__Data excerpts__
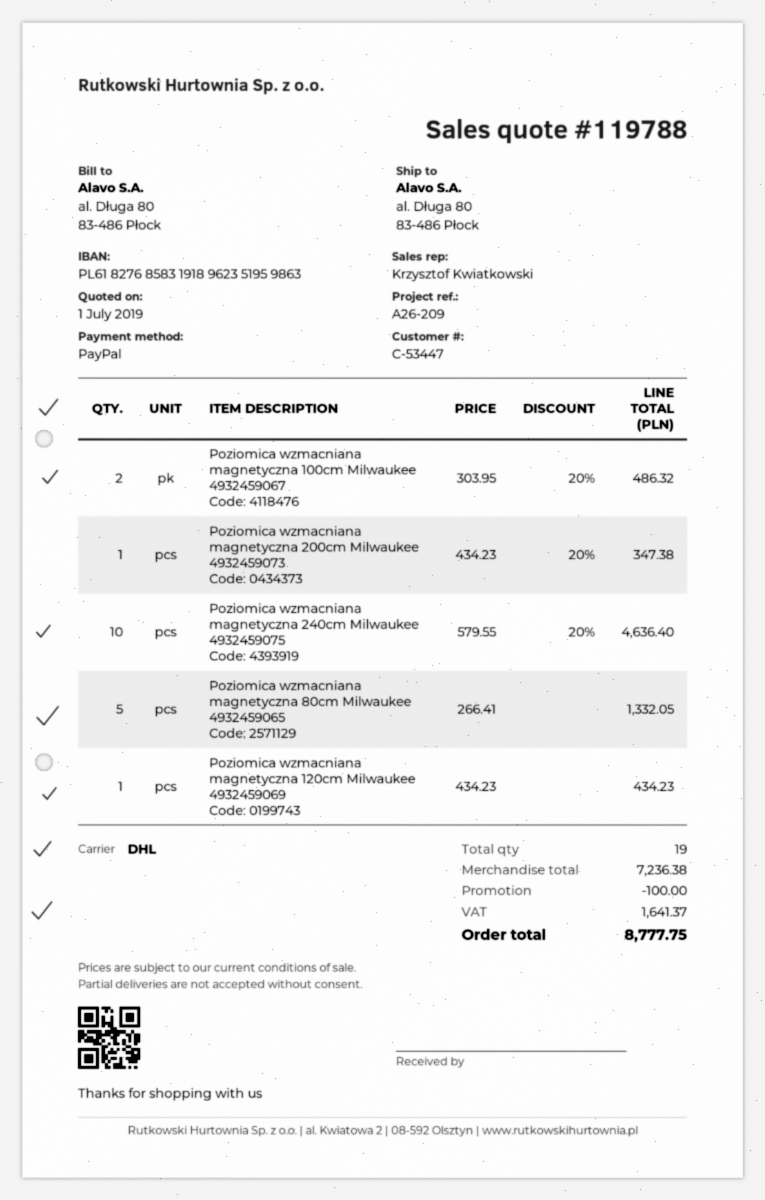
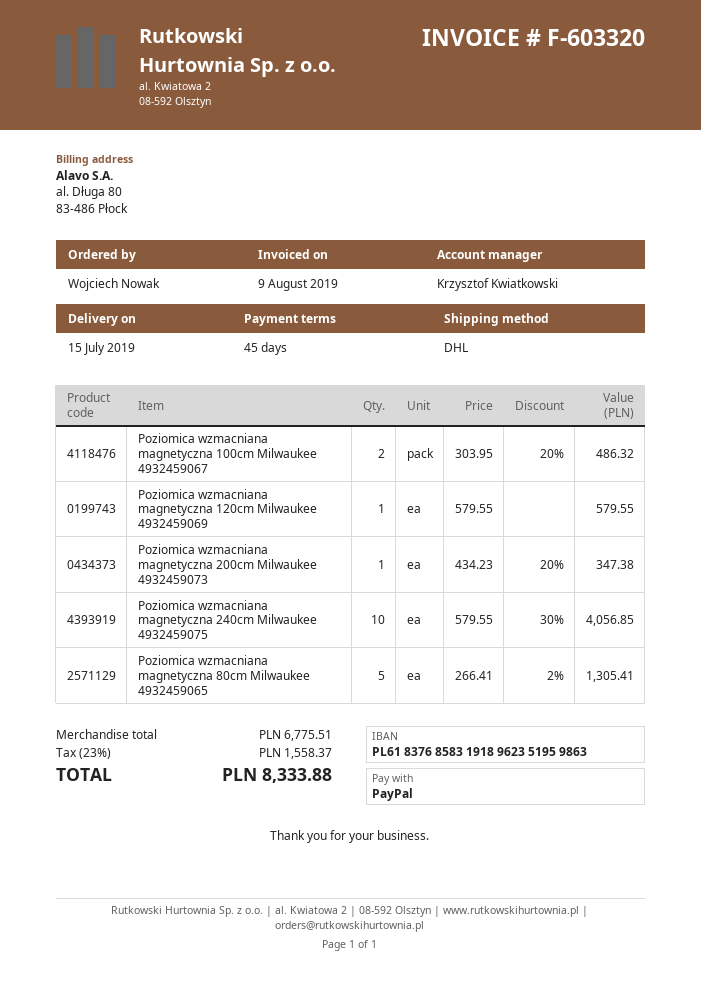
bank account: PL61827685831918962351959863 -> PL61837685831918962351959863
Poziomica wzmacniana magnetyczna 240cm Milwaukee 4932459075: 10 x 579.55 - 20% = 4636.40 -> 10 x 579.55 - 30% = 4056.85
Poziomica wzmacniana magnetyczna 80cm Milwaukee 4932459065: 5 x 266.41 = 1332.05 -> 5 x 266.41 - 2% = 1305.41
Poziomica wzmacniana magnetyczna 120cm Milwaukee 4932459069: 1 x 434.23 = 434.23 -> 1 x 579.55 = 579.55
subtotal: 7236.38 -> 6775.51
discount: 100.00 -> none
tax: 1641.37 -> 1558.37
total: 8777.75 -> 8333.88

__Exercise directions__
Transcribe, word for word, every line from the one containing "Poziomica wzmacniana magnetyczna 120cm" through the final line of the entries, and nothing else.

__Response__
Poziomica wzmacniana magnetyczna 120cm Milwaukee 4932459069: 1 x 434.23 = 434.23 -> 1 x 579.55 = 579.55
subtotal: 7236.38 -> 6775.51
discount: 100.00 -> none
tax: 1641.37 -> 1558.37
total: 8777.75 -> 8333.88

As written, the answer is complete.